» **TASK OBJECTIVE**:
Exact transcription of the following records is needed, with every picture dropped.

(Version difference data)
★ ★ ★ ★

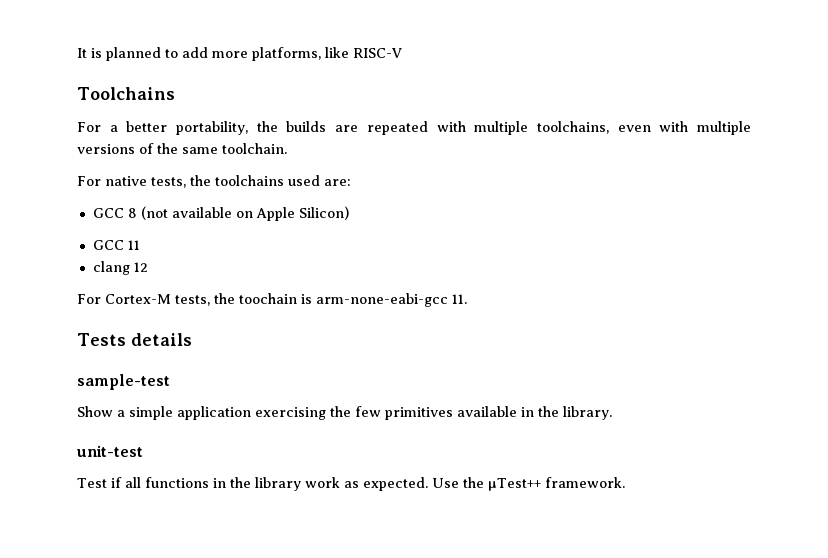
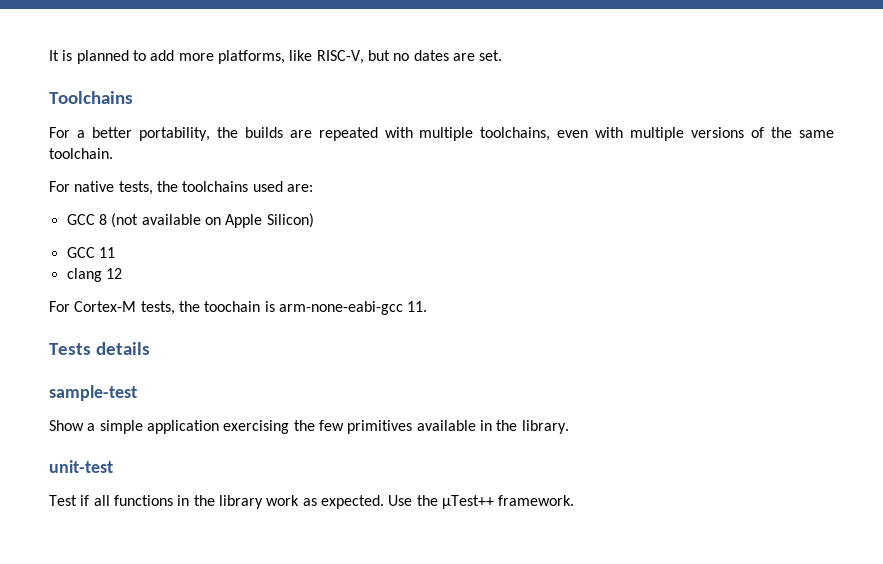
[353,48,402,58] RISC-V -> [316,50,503,64] RISC-V, but no dates are set.

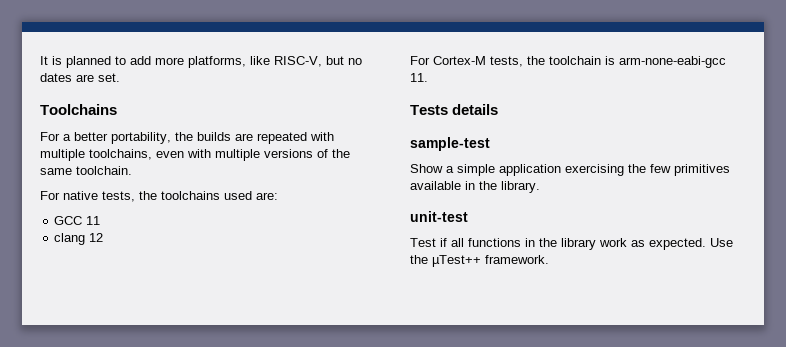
[66,213,314,228] // GCC 8 (not available on Apple Silicon) -> (278, 196) none
[204,301,261,312] toochain -> [549,56,601,65] toolchain

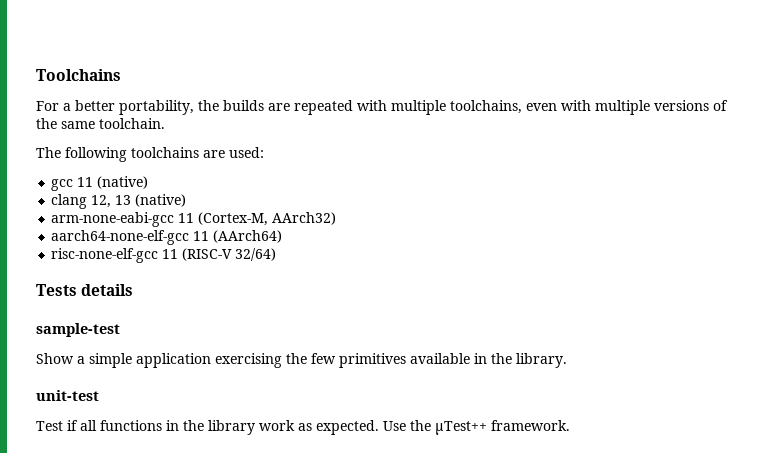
[40,56,362,68] [40,73,120,82] It is planned to add more platforms, like RISC-V, but no dates are set. // -> (36, 75) none
[40,191,278,202] [54,216,101,225] For native tests, the toolchains used are: // GCC 11 -> [36,147,264,162] [51,176,149,191] The following toolchains are used: // gcc 11 (native)
[89,233,104,242] [410,56,726,68] [410,73,428,82] 12 // For Cortex-M tests, the toolchain is arm-none-eabi-gcc 11. -> [91,194,187,208] [51,212,337,227] [51,230,283,245] [51,248,277,263] 12, 13 (native) // arm-none-eabi-gcc 11 (Cortex-M, AArch32) // aarch64-none-elf-gcc 11 (AArch64) // risc-none-elf-gcc 11 (RISC-V 32/64)

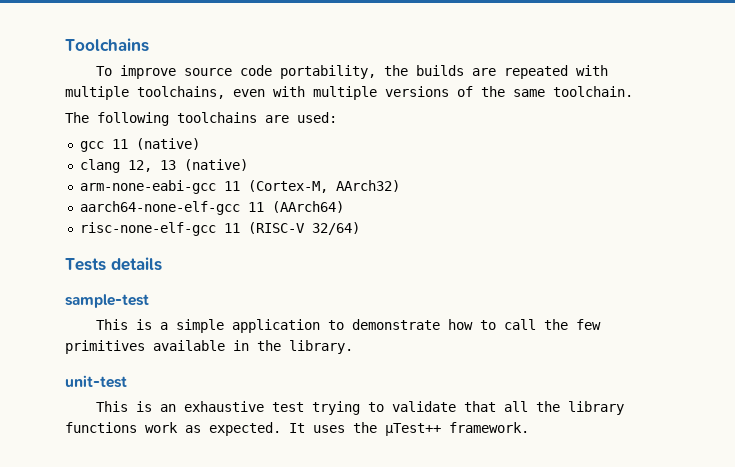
[36,100,115,111] For a better -> [96,65,273,79] To improve source code
[36,353,74,364] Show -> [96,319,153,330] This is
[215,353,282,368] exercising -> [328,319,537,330] to demonstrate how to call
[36,420,179,431] Test if all functions in -> [96,401,529,415] This is an exhaustive test trying to validate that all
(255, 427) none -> [65,422,137,433] functions
[383,421,406,431] Use -> [289,423,345,433] It uses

★ ★ ★ ★

» **ANSWER BOX**:
[353,48,402,58] RISC-V -> [316,50,503,64] RISC-V, but no dates are set.

[66,213,314,228] // GCC 8 (not available on Apple Silicon) -> (278, 196) none
[204,301,261,312] toochain -> [549,56,601,65] toolchain

[40,56,362,68] [40,73,120,82] It is planned to add more platforms, like RISC-V, but no dates are set. // -> (36, 75) none
[40,191,278,202] [54,216,101,225] For native tests, the toolchains used are: // GCC 11 -> [36,147,264,162] [51,176,149,191] The following toolchains are used: // gcc 11 (native)
[89,233,104,242] [410,56,726,68] [410,73,428,82] 12 // For Cortex-M tests, the toolchain is arm-none-eabi-gcc 11. -> [91,194,187,208] [51,212,337,227] [51,230,283,245] [51,248,277,263] 12, 13 (native) // arm-none-eabi-gcc 11 (Cortex-M, AArch32) // aarch64-none-elf-gcc 11 (AArch64) // risc-none-elf-gcc 11 (RISC-V 32/64)

[36,100,115,111] For a better -> [96,65,273,79] To improve source code
[36,353,74,364] Show -> [96,319,153,330] This is
[215,353,282,368] exercising -> [328,319,537,330] to demonstrate how to call
[36,420,179,431] Test if all functions in -> [96,401,529,415] This is an exhaustive test trying to validate that all
(255, 427) none -> [65,422,137,433] functions
[383,421,406,431] Use -> [289,423,345,433] It uses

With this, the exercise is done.